Schmetternd wie eine Nachtigall sang Nikolka während der Mittagsmesse, zur Freude des Chordirigenten.

Wie berauscht pochte Nikolkas Herz.

Er schwelgte in der Erwartung der bevorstehenden Zusammenkunft mit der kleinen Fenja nach dem Mittagsmahl. Schielte vom Chor hinab, suchte unter der betenden Menge nach Fenjas goldenen Löckchen.

Sie war nicht zur Messe gekommen, pflegte wohl der Ruhe; unnütz hatte er sich so angestrengt, seine machtvolle Stimme so schmetternd tönen lassen!

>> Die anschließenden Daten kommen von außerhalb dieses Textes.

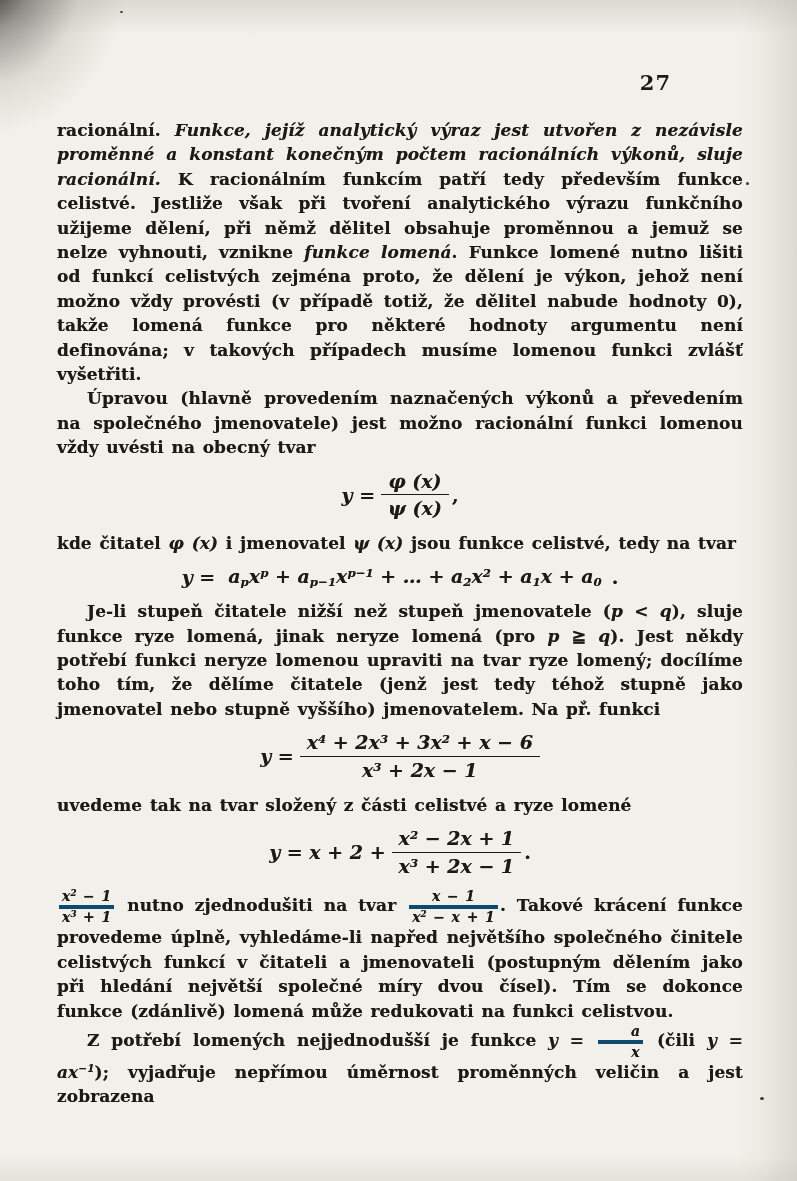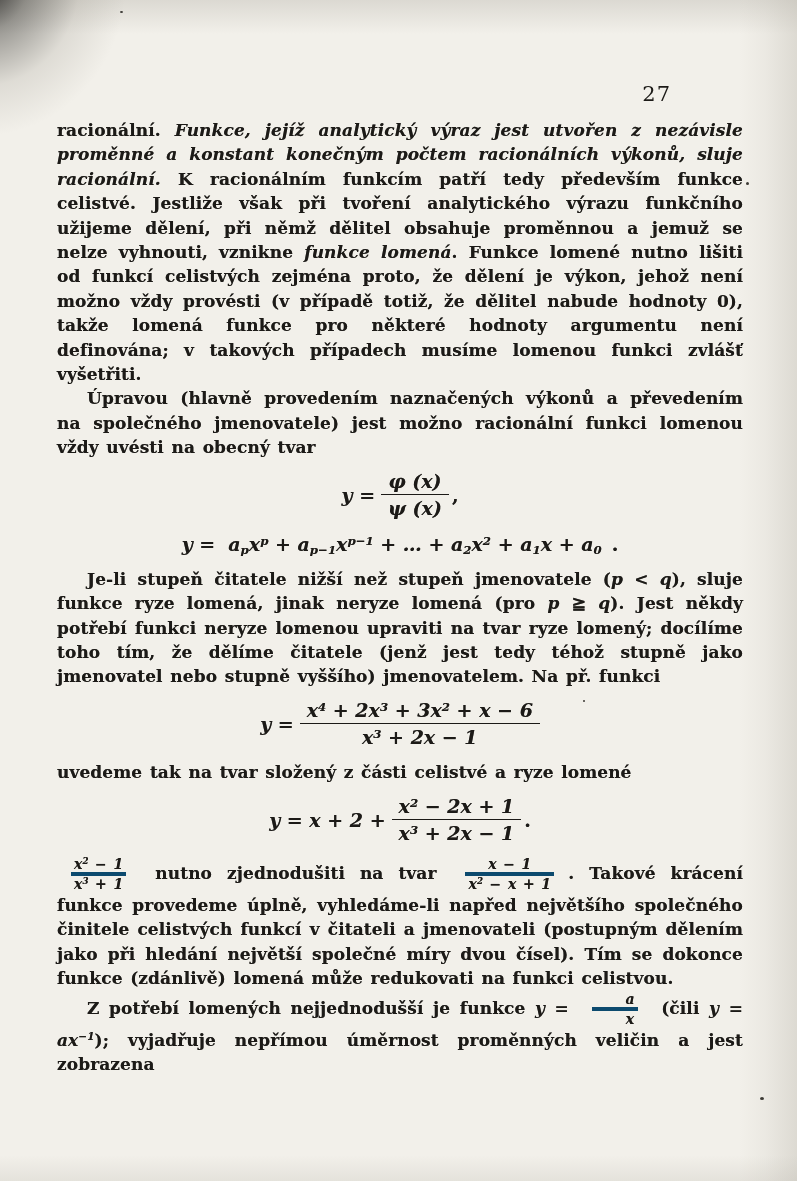--- a/index.html
+++ b/index.html
@@ -36,7 +36,7 @@
 
   .page-number {
     position:absolute; top:70px; right:126px;
-    font-size:21px; font-weight:normal; letter-spacing:1px;margin-top:12px;
+    font-size:21px; font-weight:bold; letter-spacing:1px;
   }
   .content {
     position:absolute; left:57px; top:118px; width:686px;font-weight:bold;

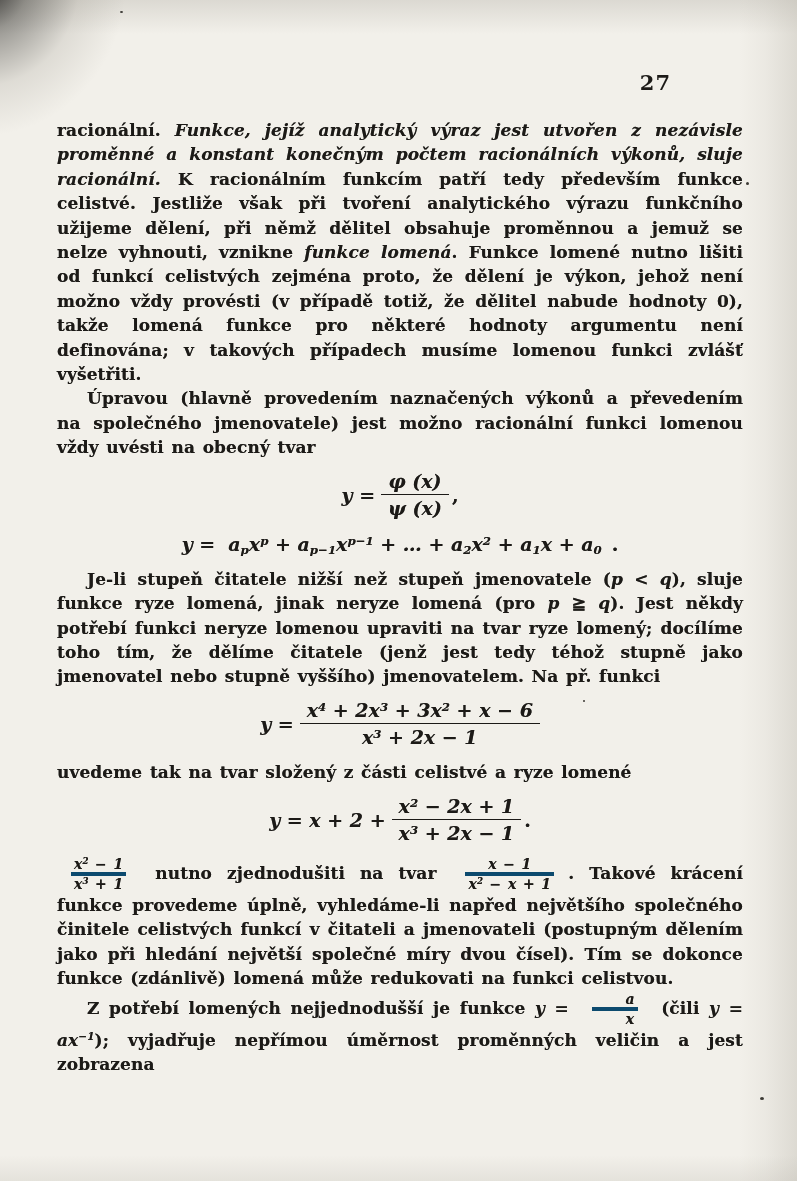--- a/index.html
+++ b/index.html
@@ -102,6 +102,7 @@
       <span class="after">,</span>
     </div>
 
+    <p><span>kde čitatel </span><i>φ (x)</i><span> i jmenovatel </span><i>ψ (x)</i><span> jsou funkce celistvé, tedy na tvar</span></p>
 
     <div class="formula">
       <span class="lhs">y =</span>

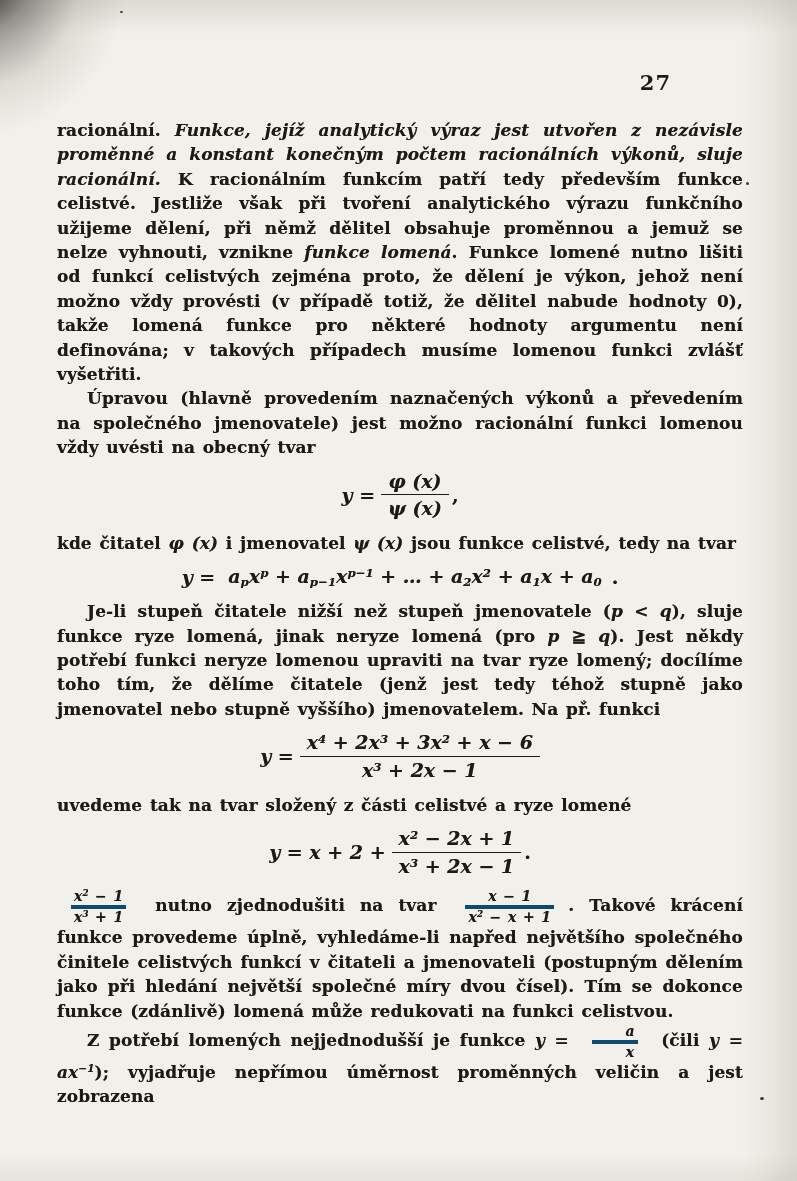--- a/index.html
+++ b/index.html
@@ -65,7 +65,7 @@
 
   .ifrac {
     display:inline-block; text-align:center; vertical-align:middle;
-    font-size:14px; line-height:1.18; font-style:italic; margin:0 14px;
+    font-size:14px; line-height:1.18; font-style:italic; margin:0 2px;
   }
   .ifrac .num, .ifrac .den { display:block; padding:0 3px; white-space:nowrap; }
   .ifrac .den { border-top:4px solid #0c4a6e; }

Zu Waßja ging er nicht mit heran, den langen Afonka, den Dienstbruder des Abtes, holte er sich in der Hoffnung, von ihm den Schlüssel vom Boot zu erlangen. Nikolka und Afonka – Afanaßij Timofejewitsch Kaljabin war sein voller Name – waren Freunde, richtige Busenfreunde.

Lang war Afonka, und lang und schlenkernd hingen ihm die Arme am Leibe hinab, auch war er ein wenig glotzäugig, die molligen Kaufmannsfrauen aber fanden Gefallen an ihm; er hatte eine gewaltige, kühn gebogene Nase, eine Hakennase, und einen Struwwelkopf – der reine Absalom aus der Bibel, ein ungefüger Waldschrat, dabei aber ganz versessen auf die Weiber und der rechte Mann für sie. Im ganzen Gouvernement war er seiner Talente wegen berühmt, im Flüsterton raunten vor hitzehauchenden Öfen die Kaufmannsfrauen einander zu, daß es in der ganzen Welt nichts Ähnliches gäbe, er spende einem solche Seligkeit, daß nichts Schöneres darüber hinaus denkbar sei.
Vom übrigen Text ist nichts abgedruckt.